DATA EXCERPTS: Begin
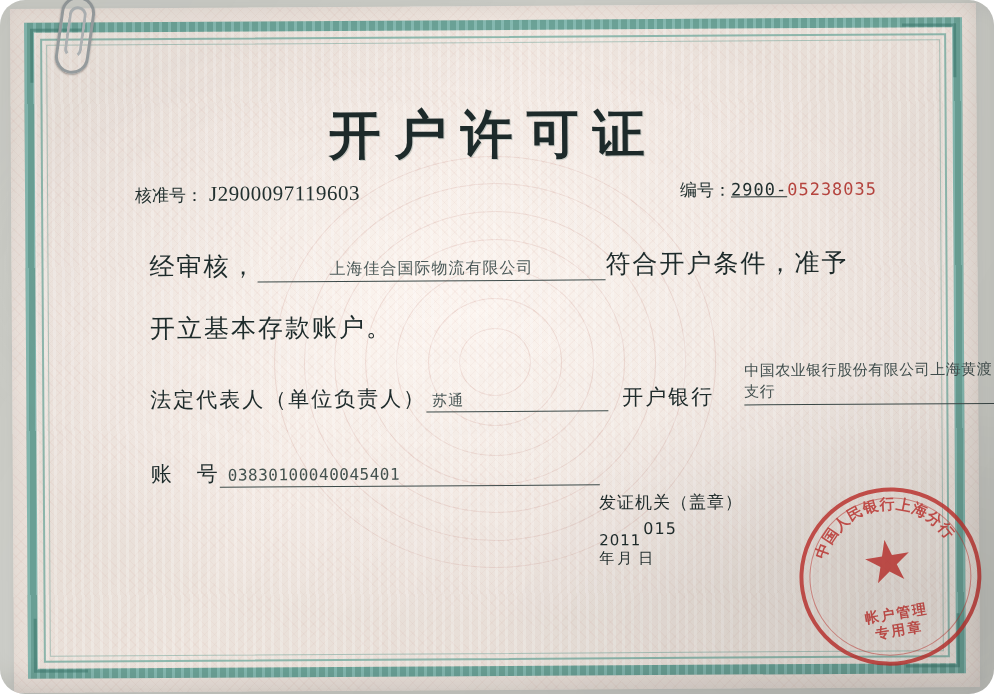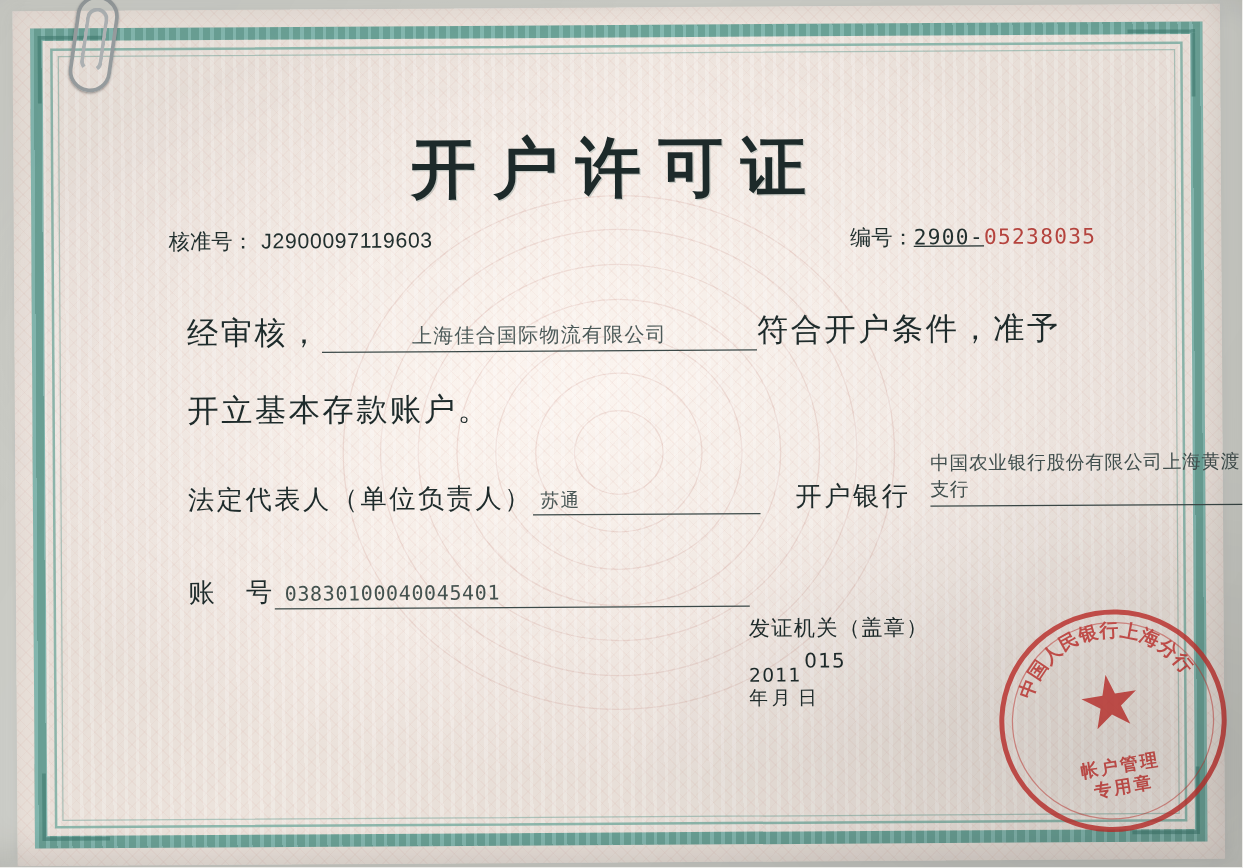--- a/index.html
+++ b/index.html
@@ -14,20 +14,21 @@
     font-family: "DejaVu Sans", "Liberation Sans", sans-serif;
   }
 
   
   #photo {
     position: relative;
     width: 994px;
     height: 694px;
     background: #d9dad4;
     overflow: hidden;
+    border-radius: 25px;
   }
   
   #photo::after {
     content: "";
     position: absolute;
     inset: 0;
     pointer-events: none;
     background:
       radial-gradient(ellipse 70% 55% at 42% 38%, rgba(255,255,255,0.22), rgba(255,255,255,0) 70%),
       radial-gradient(ellipse 60% 50% at 92% 88%, rgba(0,0,0,0.10), rgba(0,0,0,0) 70%),
@@ -154,22 +155,22 @@
     font-size: 17px;
     color: #22302f;
   }
   .row-code .approval {
     position: absolute;
     left: 0;
     top: 0;
     white-space: nowrap;
   }
   .row-code .approval .val {
-    font-family: Liberation Sans, sans-serif;
-    font-size: 17px;
+    font-family: Liberation Serif, serif;
+    font-size: 21px;
     letter-spacing: .5px;
     margin-left: 6px;
   }
   .row-code .serial {
     position: absolute;
     right: 14px;
     top: 0;
     white-space: nowrap;
   }
   .row-code .serial .num {
@@ -226,21 +227,20 @@
     text-align: left;
     padding-left: 6px;
     padding-bottom: 1px;
     letter-spacing: 1px;
   }
   .line-rep .bank-label {
     position: absolute;
     left: 472px;
     top: 0;
     white-space: nowrap;
-    margin-left: 14px;
   }
   .bank-fill {
     position: absolute;
     left: 594px;
     top: -22px;
     width: 262px;
     font-size: 15px;
     line-height: 21px;
     color: #42504f;
     letter-spacing: .5px;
DATA EXCERPTS: End
■ TO DO:
All lines above that hold the string "sans" should be copied.

■ EXERCISE RESULT:
     font-family: "DejaVu Sans", "Liberation Sans", sans-serif;
-    font-family: Liberation Sans, sans-serif;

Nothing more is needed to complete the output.